» **Task objective**
Across the records, count every line that includes "Feminino" and give the number by itself.

**** Record extracts ****

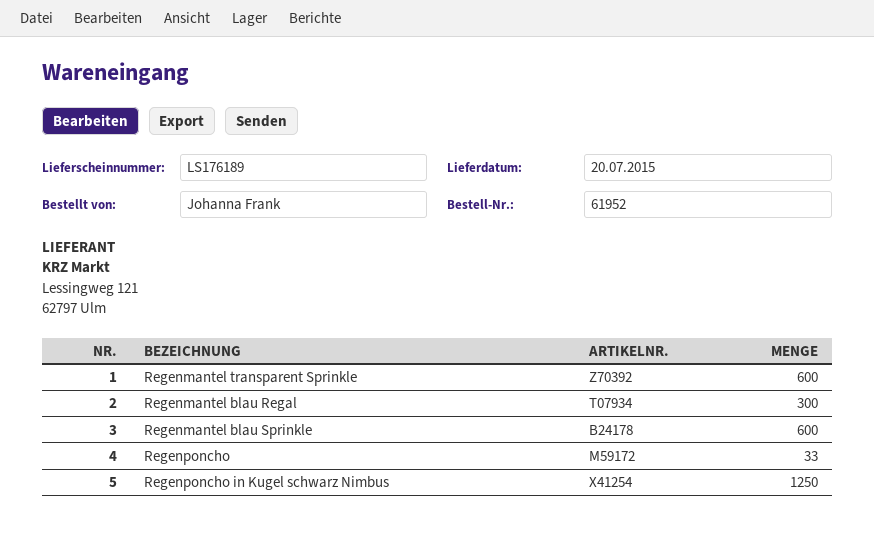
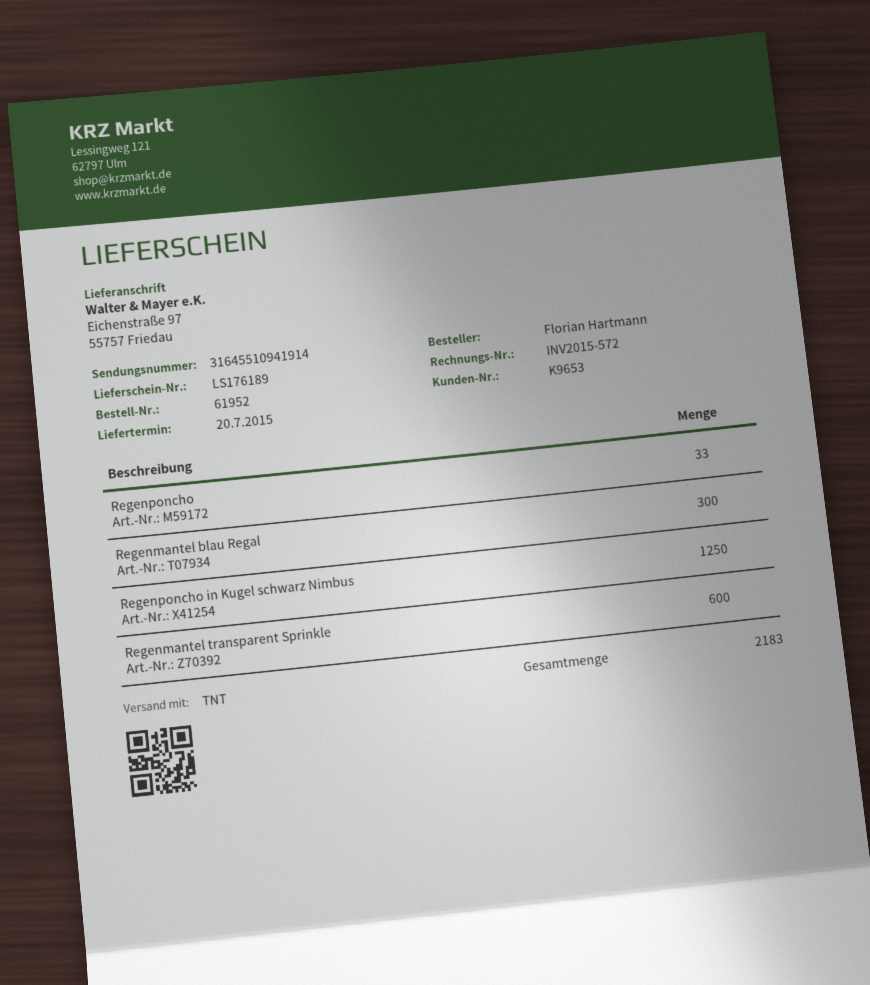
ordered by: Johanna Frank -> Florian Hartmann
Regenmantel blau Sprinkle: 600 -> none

****
**** Record extracts ****

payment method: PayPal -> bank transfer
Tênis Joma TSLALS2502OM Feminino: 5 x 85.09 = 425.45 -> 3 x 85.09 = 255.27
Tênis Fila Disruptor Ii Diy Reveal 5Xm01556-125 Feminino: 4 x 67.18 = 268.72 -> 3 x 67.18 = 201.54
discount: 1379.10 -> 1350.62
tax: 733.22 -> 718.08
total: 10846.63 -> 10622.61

****

» **Answer section**
2